→ Source information:
*-*-*

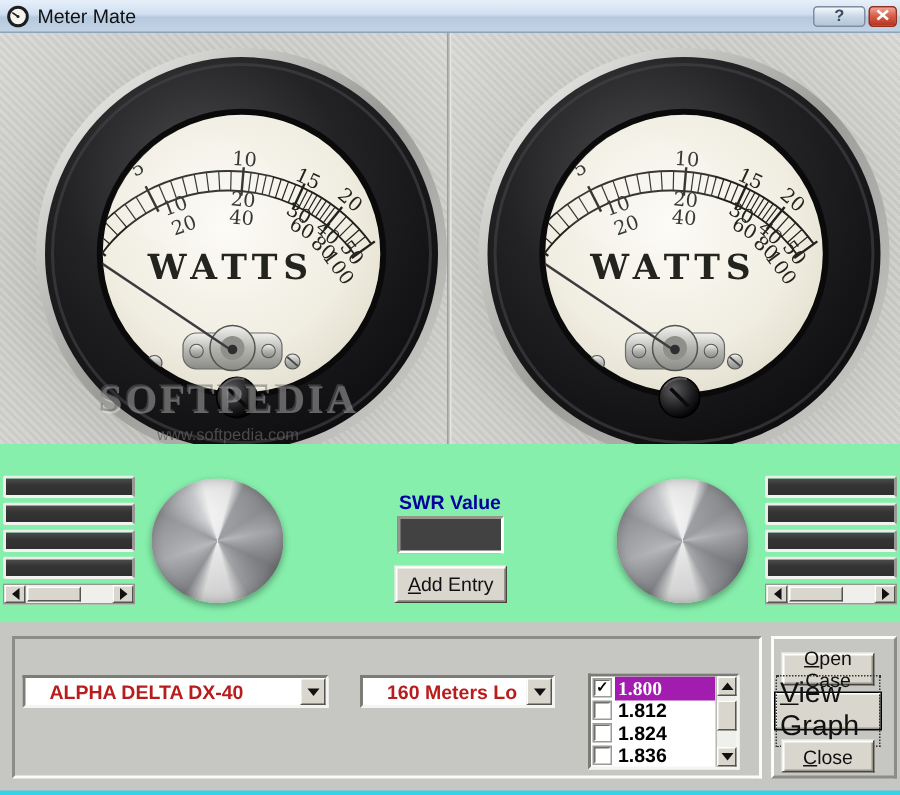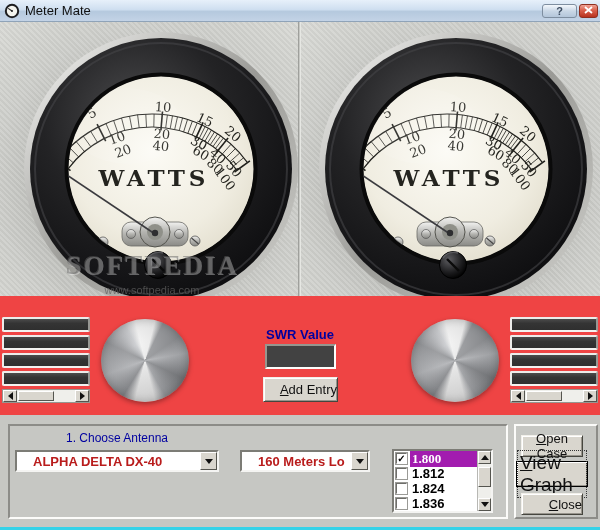--- a/index.html
+++ b/index.html
@@ -44,21 +44,21 @@
   .needle{stroke:#3b3b3f;stroke-width:1.6px;}
   .seam{position:absolute;left:0;top:290px;width:600px;height:6px;
     background:linear-gradient(180deg,#a2a39f,#7e7f7b);}
 
   .watermark{position:absolute;left:52px;top:228px;width:200px;text-align:center;pointer-events:none;}
   .wm-name{font-family:"Liberation Serif",serif;font-weight:bold;font-size:27px;
     letter-spacing:2px;color:rgba(100,100,100,.5);text-shadow:1px 1px 0 rgba(255,255,255,.35);}
   .wm-site{font-size:11px;color:rgba(95,95,95,.75);margin-top:3px;}
 
   
-  .mid{position:absolute;left:0;top:296px;width:600px;height:119px;background:#ef4444;}
+  .mid{position:absolute;left:0;top:296px;width:600px;height:119px;background:#86efac;}
   .bars{position:absolute;top:21px;width:88px;display:flex;flex-direction:column;gap:3px;}
   .bars.left{left:2px;} .bars.right{left:510px;}
   .bar{height:15px;background:linear-gradient(180deg,#4c4c4c,#343434 40%,#2f2f2f);
     border:2px solid;border-color:#ececea #979793 #f2f2f0 #ececea;border-radius:2px;}
   .hscroll{position:absolute;top:93px;width:88px;height:14px;background:#efefeb;
     border:1px solid #96968f;display:flex;}
   .hscroll.left{left:2px;} .hscroll.right{left:510px;}
   .sb-btn{width:14px;height:12px;background:#d9d6ce;border:1px solid;
     border-color:#fff #55554f #55554f #fff;display:flex;align-items:center;justify-content:center;flex:0 0 auto;}
   .tri-l{width:0;height:0;border-top:4px solid transparent;border-bottom:4px solid transparent;border-right:5px solid #111;}
@@ -76,21 +76,21 @@
 
   .swr-label{position:absolute;left:240px;top:31px;width:120px;text-align:center;
     font-size:13px;font-weight:bold;color:#0000a0;}
   .swr-display{position:absolute;left:265px;top:48px;width:71px;height:25px;background:#424242;
     border:2px solid;border-color:#96968f #fdfdfb #fdfdfb #96968f;
     color:#e8e8e8;font-size:13px;text-align:center;line-height:21px;}
 
   .win-btn{background:#d9d6ce;border:1px solid;border-color:#f2f0ea #46463f #46463f #f2f0ea;
     box-shadow:inset 1px 1px 0 #fff, inset -1px -1px 0 #97948c;
     font-family:"Liberation Sans",sans-serif;font-size:13px;color:#111;
-    display:flex;align-items:center;justify-content:flex-end;cursor:default;padding:0;}
+    display:flex;align-items:center;justify-content:center;cursor:default;padding:0;}
   .add-entry{position:absolute;left:263px;top:81px;width:75px;height:25px;}
 
   
   .bottom{position:absolute;left:0;top:415px;width:600px;height:115px;background:#c6c7c3;}
   .main-panel{position:absolute;left:8px;top:9px;width:500px;height:95px;
     border:2px solid;border-color:#8c8c88 #fbfbf9 #fbfbf9 #8c8c88;}
   .sel-label{position:absolute;font-size:12px;color:#0000a0;text-align:center;}
   .lbl-antenna{left:15px;top:16px;width:204px;}
   .lbl-band{left:240px;top:16px;width:130px;}
   .lbl-freq{left:384px;top:14px;width:118px;}
@@ -423,21 +423,20 @@
       <div class="sb-btn">
           <span class="tri-r"></span>
         </div>
       <div class="h-thumb"></div>
     </div>
   </div>
 
   <div class="bottom">
     <div class="main-panel"></div>
 
-    <div class="sel-label lbl-antenna">1. Choose Antenna</div>
     <div class="combo combo-antenna">
       <span class="combo-text">ALPHA DELTA DX-40</span>
       <span class="combo-btn">
           <span class="tri-d"></span>
         </span>
     </div>
 
     <div class="combo combo-band">
       <span class="combo-text">160 Meters Lo</span>
       <span class="combo-btn">

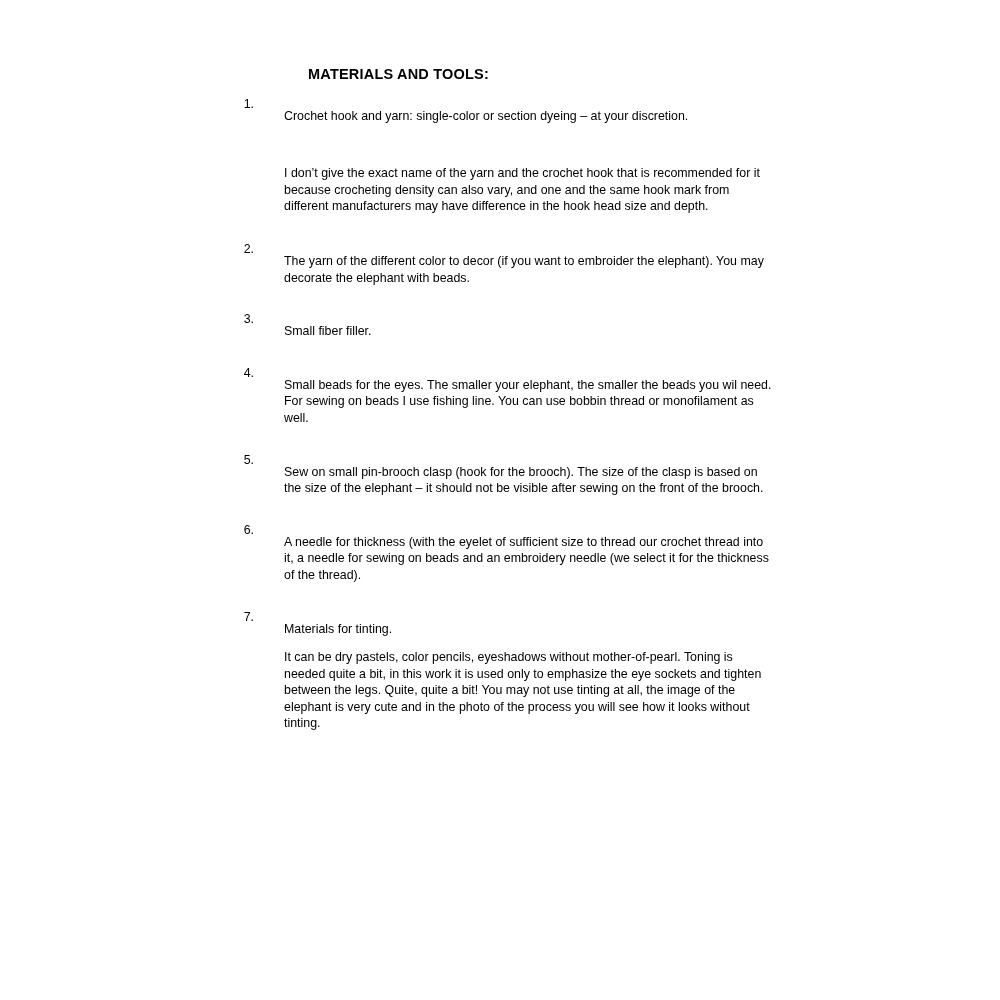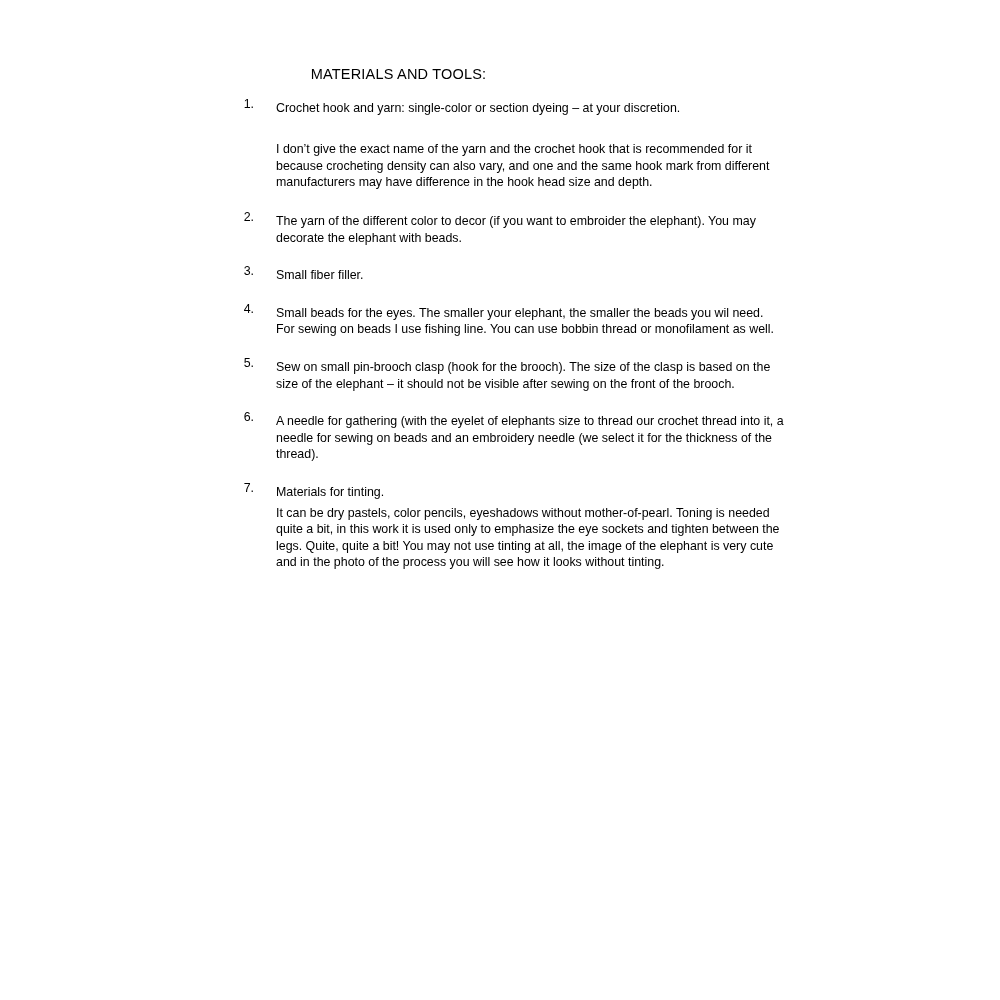--- a/index.html
+++ b/index.html
@@ -20,21 +20,21 @@
     height: 1000px;
     box-sizing: border-box;
   }
   .doc-title {
     position: absolute;
     top: 66px;
     left: 0;
     width: 797px;
     text-align: center;
     font-size: 14.5px;
-    font-weight: normal;
+    font-weight: bold;
     letter-spacing: 0.2px;
   }
   .list {
     position: absolute;
     top: 96px;
     left: 228px;
     width: 560px;
   }
   .item {
     display: flex;
@@ -49,21 +49,21 @@
     text-align: right;
     padding-right: 0;
   }
   .item-body {
     flex: 1 1 auto;
     padding-left: 18px;
     font-size: 12.4px;
     line-height: 16.6px;
   }
   .para {
-    margin: 4px;
+    margin: 12px;
   }
   .para + .para {
     margin-top: 0;
   }
   .spacer {
     height: 16.6px;
   }
   .item-1 { margin-bottom: 14px; }
   .item-2 { margin-bottom: 13px; }
   .item-3 { margin-bottom: 13px; }
@@ -114,21 +114,21 @@
     <div class="item item-5">
       <div class="item-num">5.</div>
       <div class="item-body">
         <p class="para">Sew on small pin-brooch clasp (hook for the brooch). The size of the clasp is based on the size of the elephant – it should not be visible after sewing on the front of the brooch.</p>
       </div>
     </div>
 
     <div class="item item-6">
       <div class="item-num">6.</div>
       <div class="item-body">
-        <p class="para">A needle for gathering (with the eyelet of elephants size to thread our crochet thread into it, a needle for sewing on beads and an embroidery needle (we select it for the thickness of the thread).</p>
+        <p class="para">A needle for thickness (with the eyelet of sufficient size to thread our crochet thread into it, a needle for sewing on beads and an embroidery needle (we select it for the thickness of the thread).</p>
       </div>
     </div>
 
     <div class="item item-7">
       <div class="item-num">7.</div>
       <div class="item-body">
         <p class="para">Materials for tinting.</p>
         <p class="para">It can be dry pastels, color pencils, eyeshadows without mother-of-pearl. Toning is needed quite a bit, in this work it is used only to emphasize the eye sockets and tighten between the legs. Quite, quite a bit! You may not use tinting at all, the image of the elephant is very cute and in the photo of the process you will see how it looks without tinting.</p>
       </div>
     </div>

*-*-*

Look for the word "main" in the records above, count the lines that hold it, and give only that number.

2